事業再生のプロセスに入った後、対処にちょっと頭を悩ますのが信用調査会社の対処方法です。

 事業再生の途中である以上経営的には全くの健康体ではない。しかしいまいまつぶれるわけではない。そこをどう正しく伝えるか、ということになります。

 あまりいい対処法ではないだろうな、と思うのが、「話すことはない!」と調査を全く拒絶することです。
 
 調査会社は調べるのが仕事ですので会社から直接情報を取れないとなると、会社周辺から情報収集するしかありません。いきおい、

 「…したようだ」

 「…という話を聞いた」というレベルの情報が混じります。つまり情報に「ノイズ」が入るのです。あまり仲の良くない取引先がここぞとばかりあることないこと申し述べても直接否定する機会もありません。なにより、「話すことはない!」というのは「勝手に書け!」と言っているのに等しいわけですし…

 調査会社からのコンタクトは、

①定例の聞き取り 決算終了後、業績のチェックや業態の変化などについて情報更新するためのもの

②特定の調査依頼を受けて行う聞き取り(面談) レポート作成の依頼を受け、詳細な調査書を作成するためのもの

 に分かれます。

 ①なら数分の電話で終わるケースも多く特段気を使うこともありません。

 ②の場合ですと「調査依頼がございまして」と断ってから面談の申し込みがあるはずですので簡単に見分けが付きます。

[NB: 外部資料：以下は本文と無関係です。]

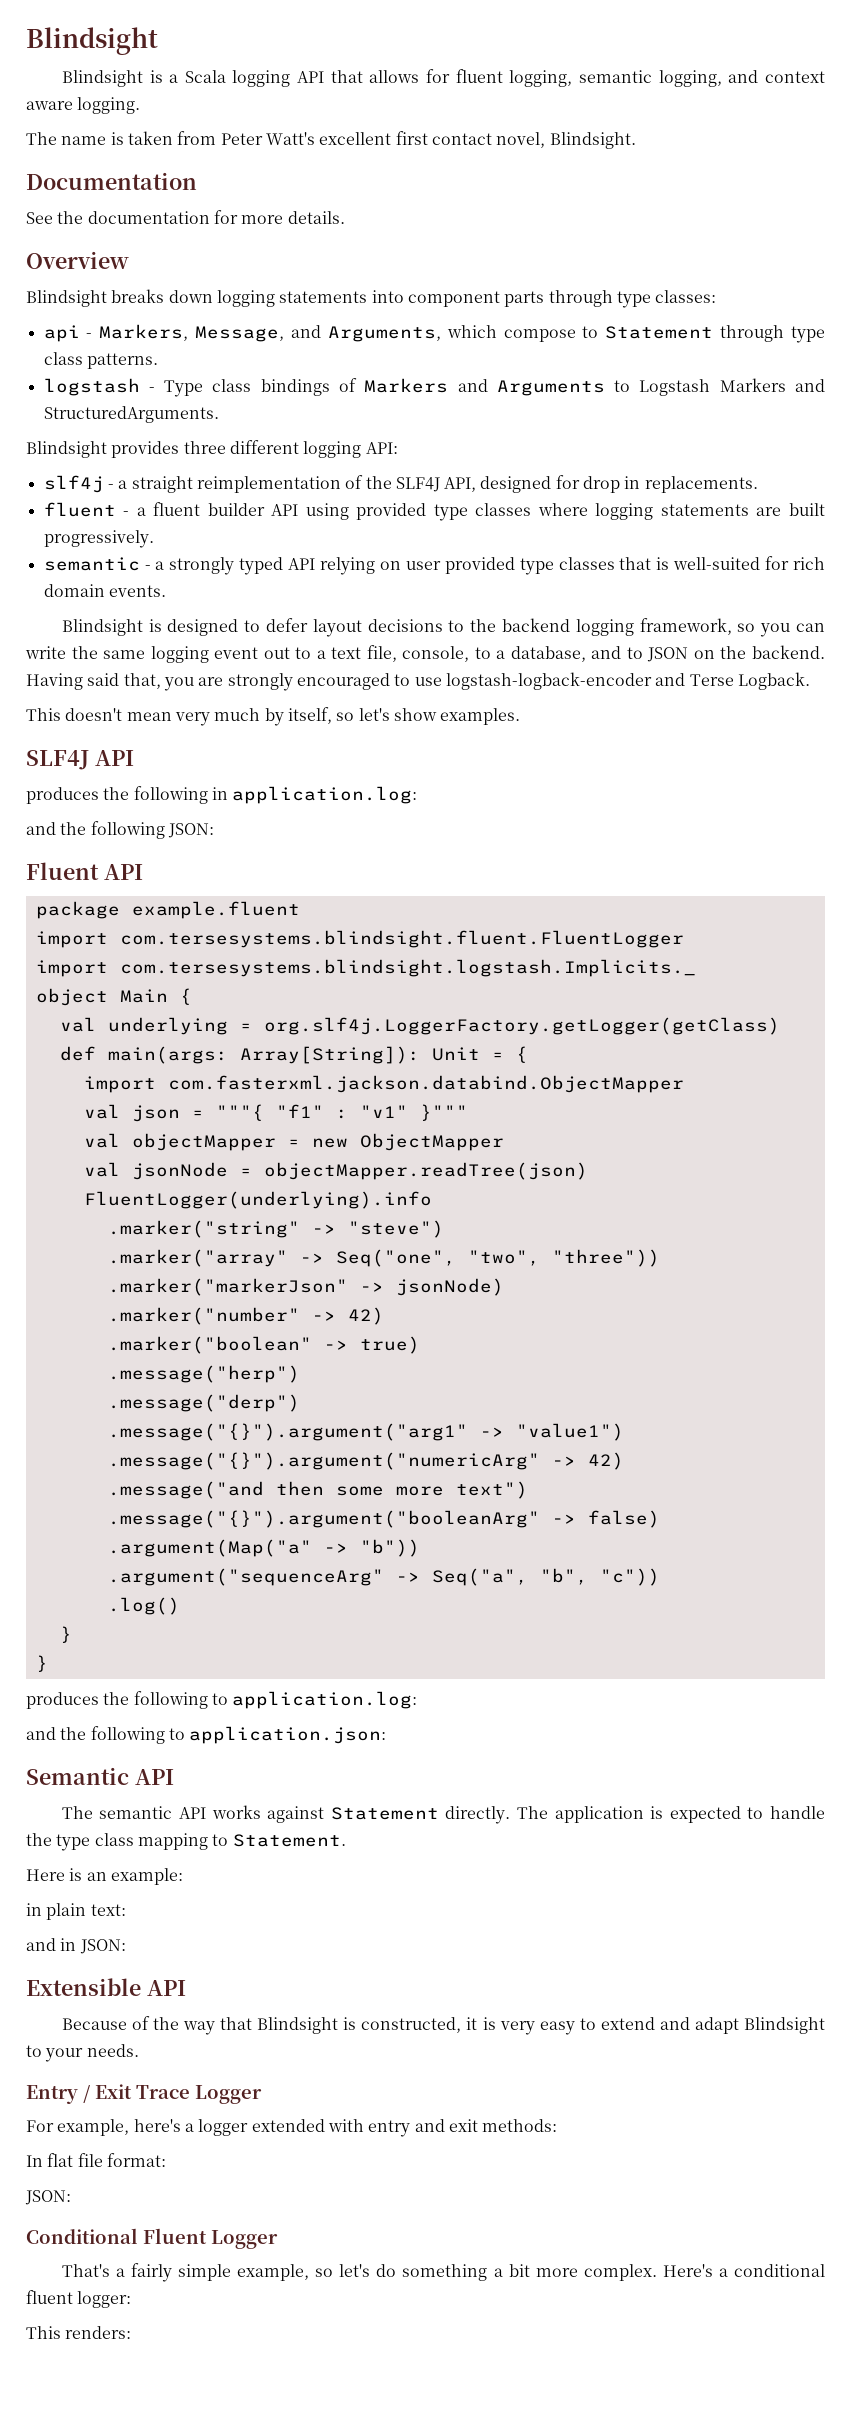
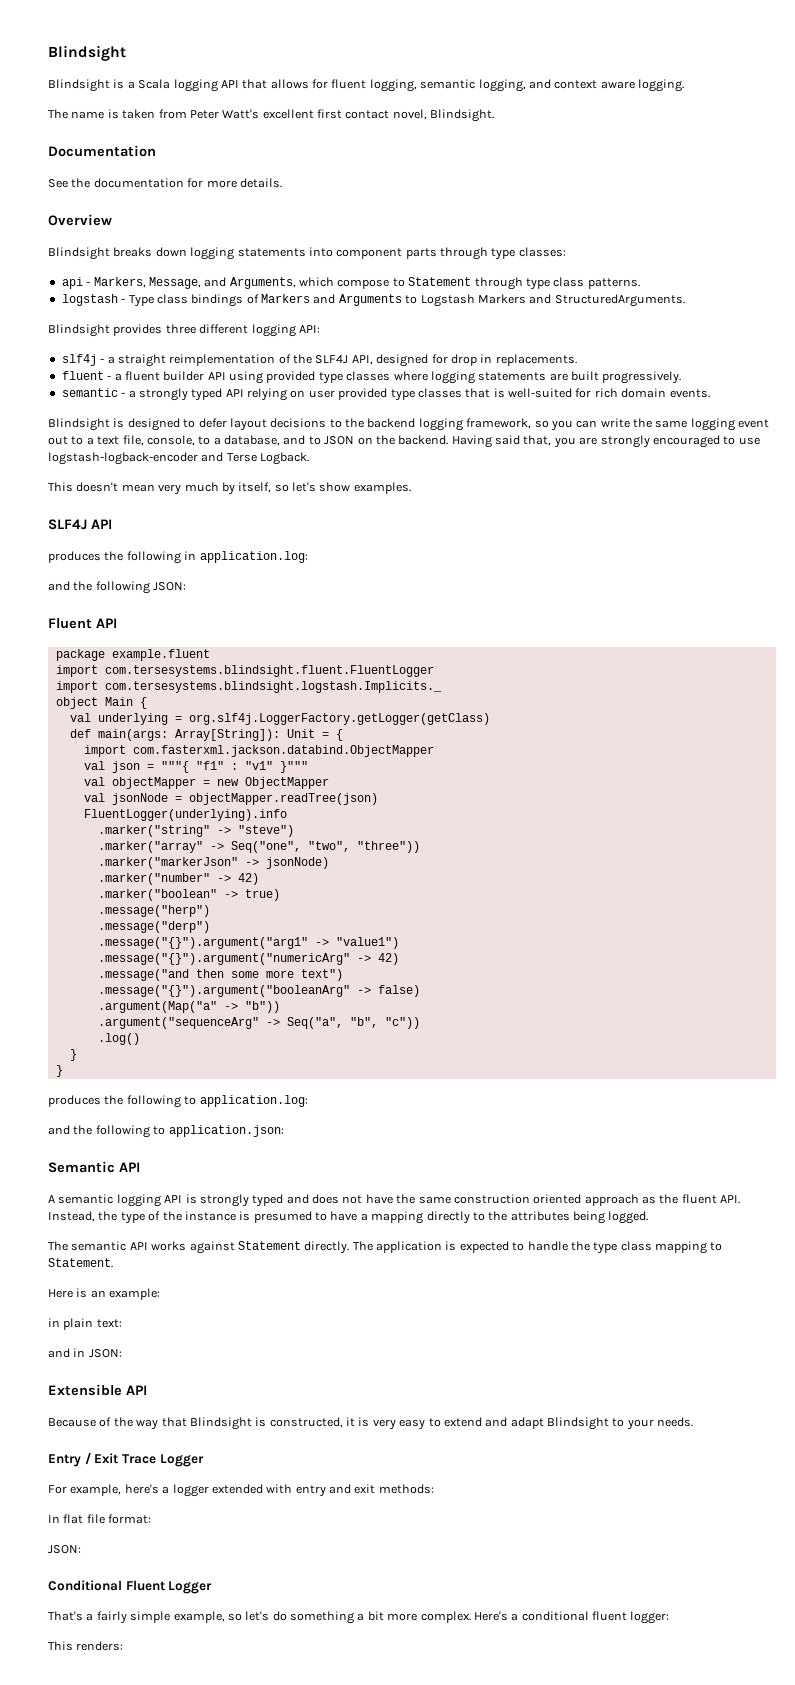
(174, 1777) none -> [48,1194,741,1207] [48,1211,649,1224] // A semantic logging API is strongly typed and does not have the same construction oriented approach as the fluent API. Instead, the type of the instance is presumed to have a mapping directly to the attributes being logged.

 ②の場合の対処ですが、どこまで情報を公開するかをあらかじめ弊社と打ち合わせし、経営者の方に対処していただきます。デリケートな内容になりますので事前の打合せが必要になります。

 信用調査会社と対処は、調査があってからどうこう、ということではなく普段からの付き合いが重要になります。

① 普段から調査会社の担当者と仲良くなっておく

② 自社の情報についてはできるかぎり隠すことなくオープンにしておく

③ いざ、業績が悪化してから調査、ということになった場合には、誠意をもって対処する。「まずいかな」と思うポイントについては正直に「なるべく書かないでほしいんだけど…」と言えばたいていは聞いていただける感じがします。

④ 普段から仲良くなっておけば、逆に「○○社でなにか噂は出てない?」などレポートになる前の情報をもらうこともできると思います。

 味方にすれば心強い援軍となりますし、敵に回してしまうとあれほど怖い敵はありません。

 それが信用調査会社、なのです。